The extenders that caused so much trouble at the end of last year, with their spillover impact on the current tax season, continue to demand attention. The administration proposes that some temporary provisions become permanent and some continue on a temporary basis. Three "extenders" are particularly notable for planning:

* A one-year individual alternative minimum tax patch by extending and inflation-adjusting the AMT exemption levels for 2007 to enable the number of individuals subject to AMT in 2007 to only be about the same as in 2006 - approximately 4 million taxpayers. While promises are being made to look into permanent reform, the more reasonable prediction for planning purposes is for more of the same, a "temporary patch," to continue into 2008.

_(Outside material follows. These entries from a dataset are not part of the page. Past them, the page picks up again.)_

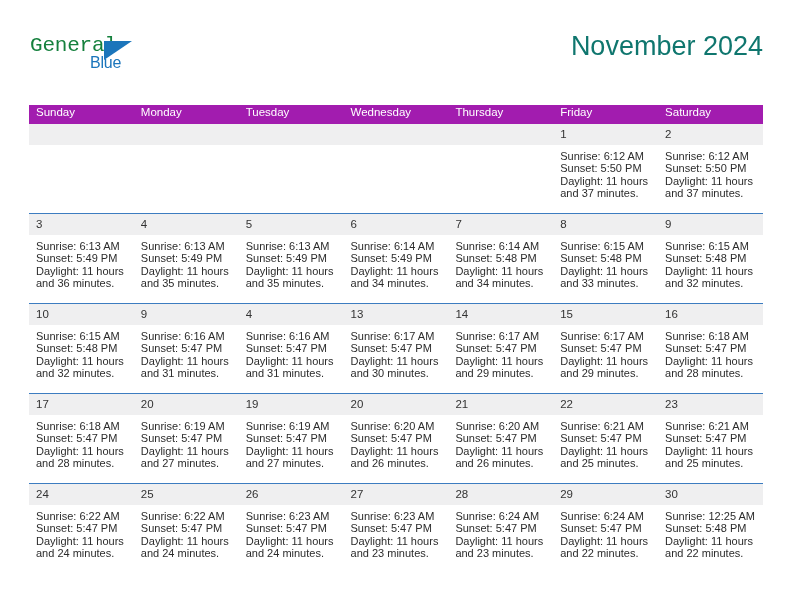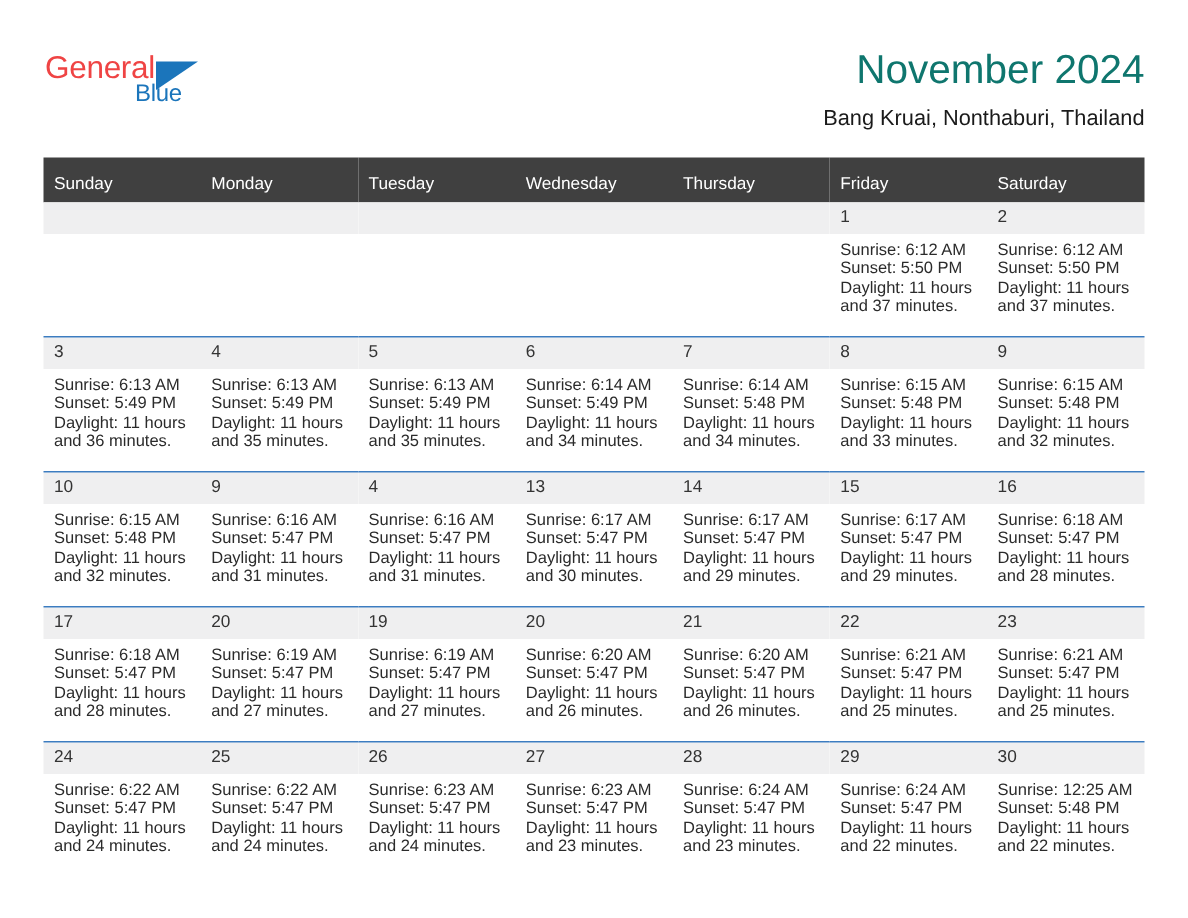"General" .logo-general { color: #ef4444 -> #15803d; font-family: Liberation Sans, sans-serif -> Liberation Mono, monospace }
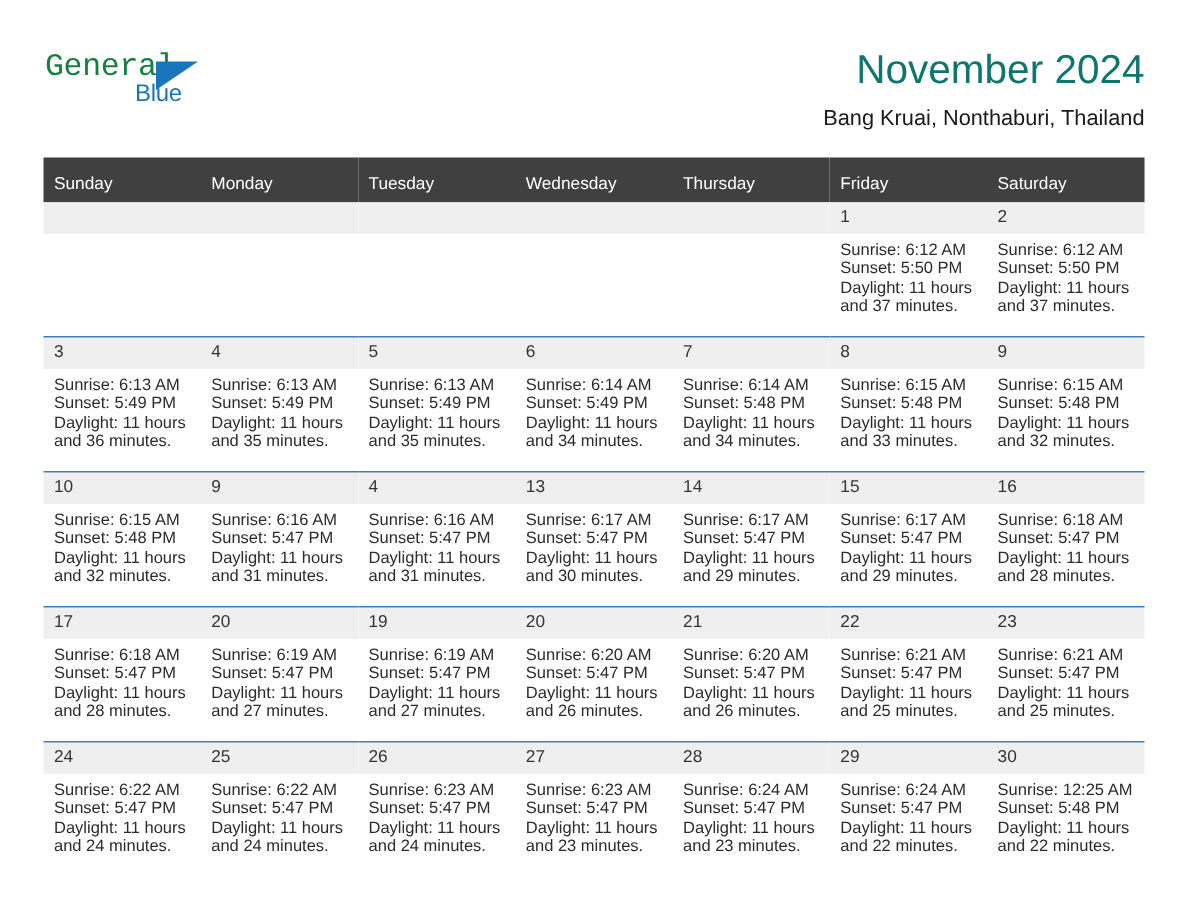"Bang Kruai, Nonthaburi, Thailand" div.cal-subtitle { html: <div>Bang Kruai, Nonthaburi, Thailand</div> -> none }
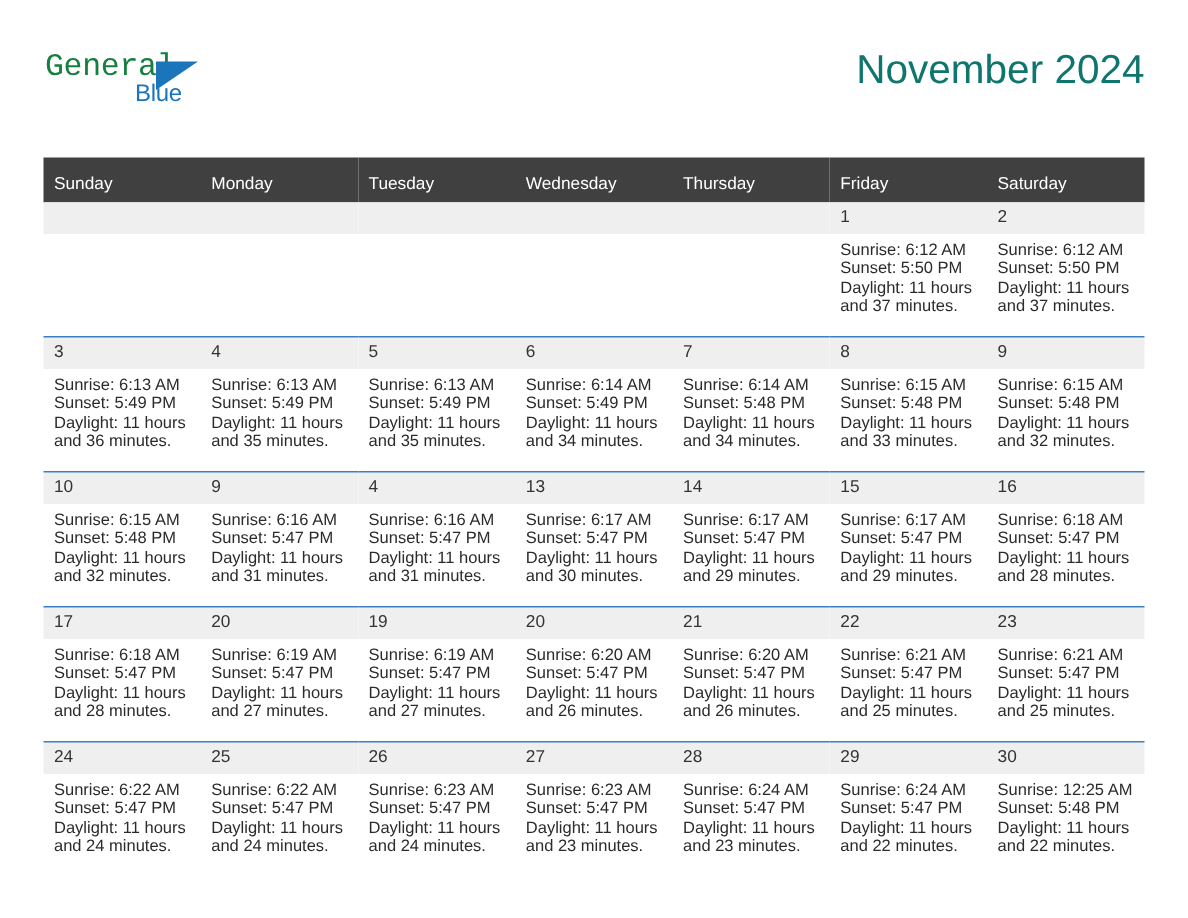"Sunday" .calendar th { background: #404040 -> #a21caf; padding: 12px 0 5px 7px -> 1px 0 5px 7px }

* Making the research and experimentation credit permanent, which will enable many more companies to make a long-term investment commitment to research, knowing that the tax benefits won't end in midstream.

* Extending the Work Opportunity Tax Credit for one more year, through 2008, to employers for qualified wages paid to eligible group employees who begin work in 2008. This assurance of another year of the WOTC opportunity will allow businesses to plan workforce needs and budgets more accurately, which is especially important as 2007 moves forward.


Over the years, some of an administration's tax proposals as presented in its annual Blue Book become law ... and some do not. In any case, each year's Blue Book should not be dismissed when planning tax strategies, which necessarily address future events.

2007 should be an interesting year from that perspective, with more proposals that must stand on their merits, rather than their political backing, given a Republican administration and a Democrat Congress. Within those considerations, and especially on the revenue enhancement side of the ledger, a sizeable group of provisions this year should be taken seriously and anticipated as possibilities in the formulation of any tax strategy initiated in 2007.

George G. Jones, JD, LL.M, is managing editor, and Mark A. Luscombe, JD, LL.M, CPA, is principal analyst, at CCH Tax and Accounting, a WoltersKluwer business.